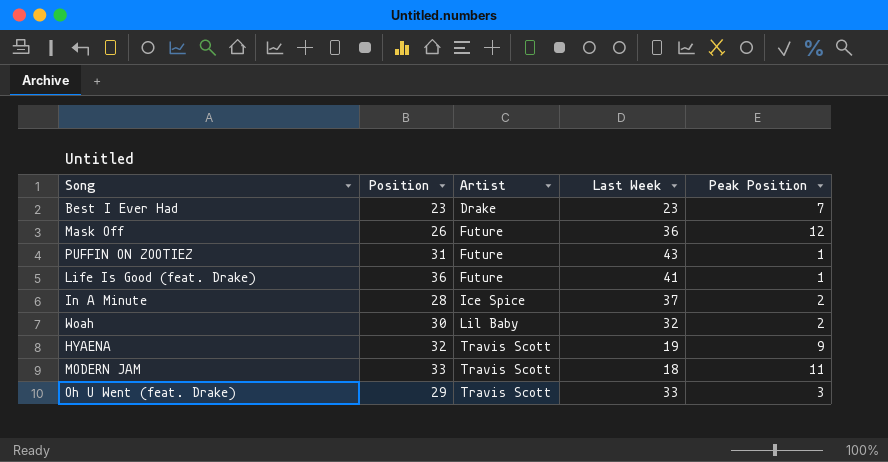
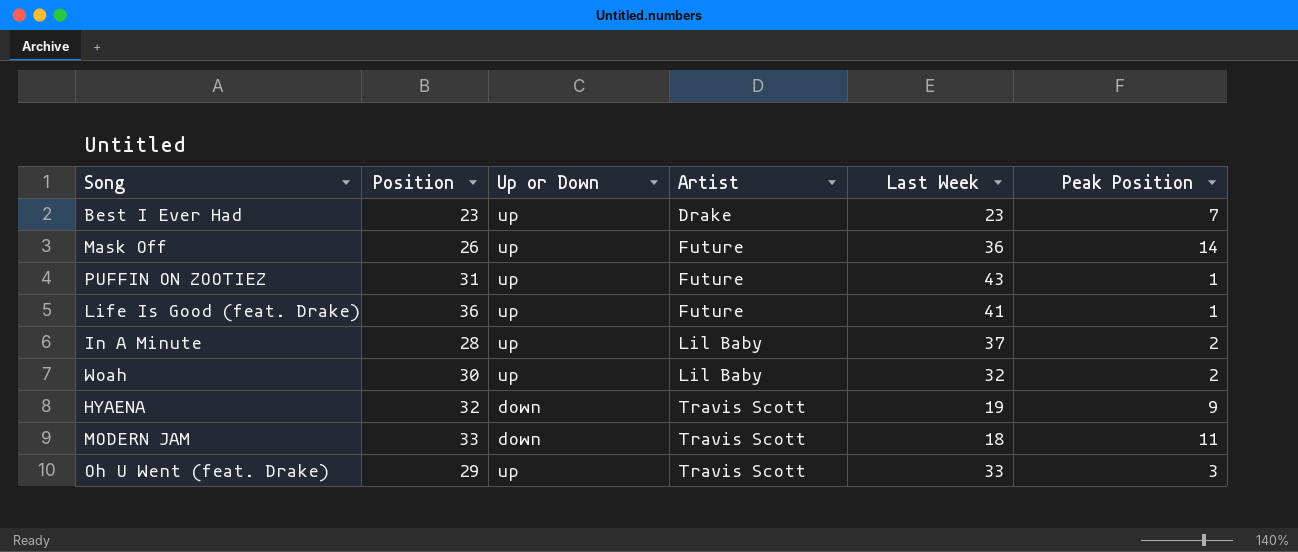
column Up or Down | position: none -> 3
Mask Off | Peak Position: 12 -> 14
In A Minute | Artist: Ice Spice -> Lil Baby

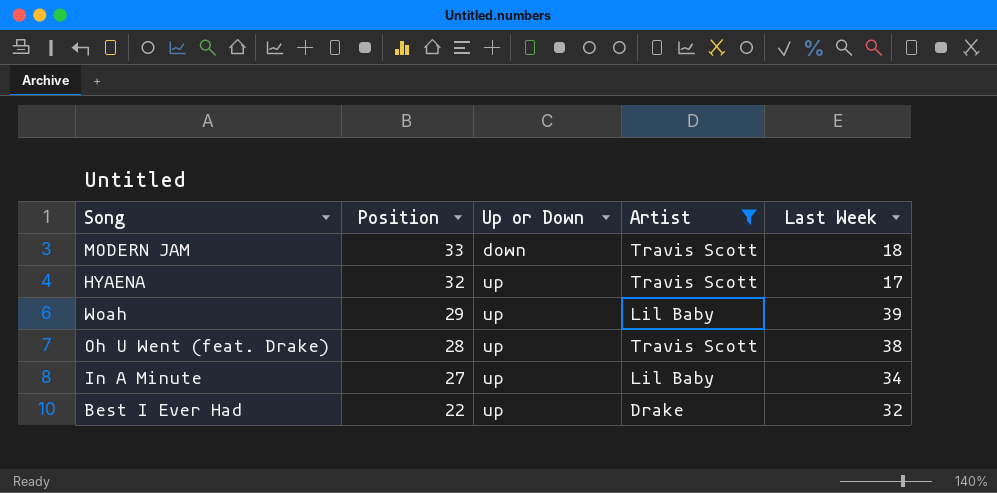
filter: none -> Artist != Future
row order: Artist ascending -> Position descending
column Peak Position | position: 6 -> none
HYAENA | Up or Down: down -> up
HYAENA | Last Week: 19 -> 17
Woah | Position: 30 -> 29
Woah | Last Week: 32 -> 39
Oh U Went (feat. Drake) | Position: 29 -> 28
Oh U Went (feat. Drake) | Last Week: 33 -> 38
In A Minute | Position: 28 -> 27
In A Minute | Last Week: 37 -> 34
Best I Ever Had | Position: 23 -> 22
Best I Ever Had | Last Week: 23 -> 32

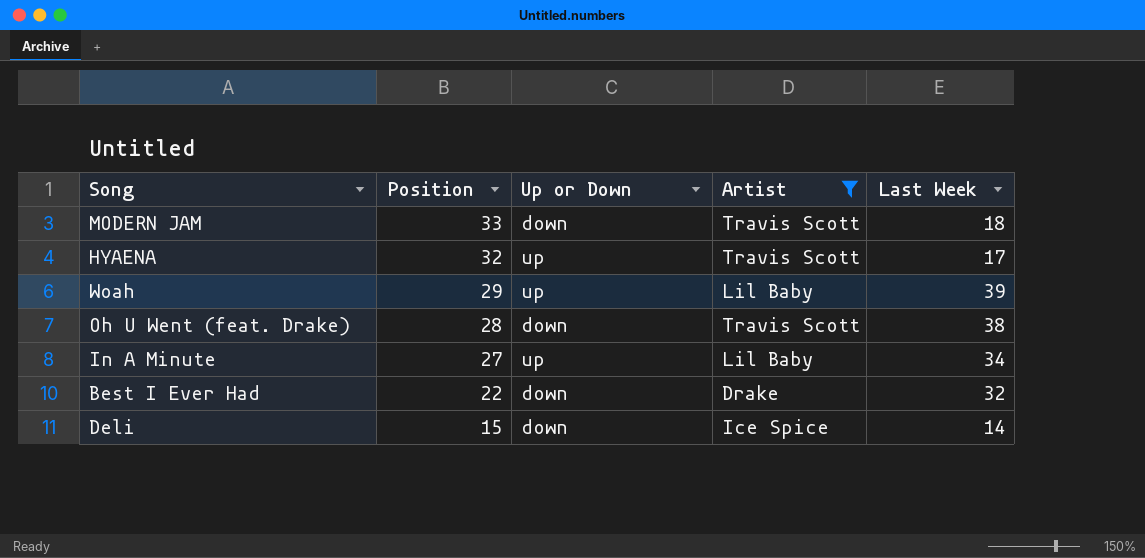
Oh U Went (feat. Drake) | Up or Down: up -> down
Best I Ever Had | Up or Down: up -> down
row Deli: none -> 15 | down | Ice Spice | 14

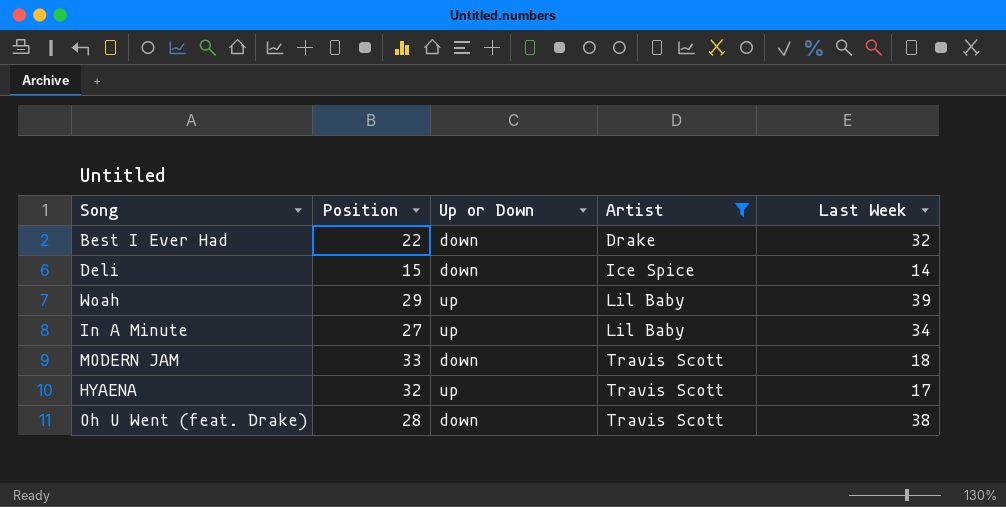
row order: Position descending -> Artist ascending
○ ○ ○ ○
Exercise prompt. If a line of the data contains the word "Minute", count it; say how many such lines there are and nothing else.

Solution for this problem. 3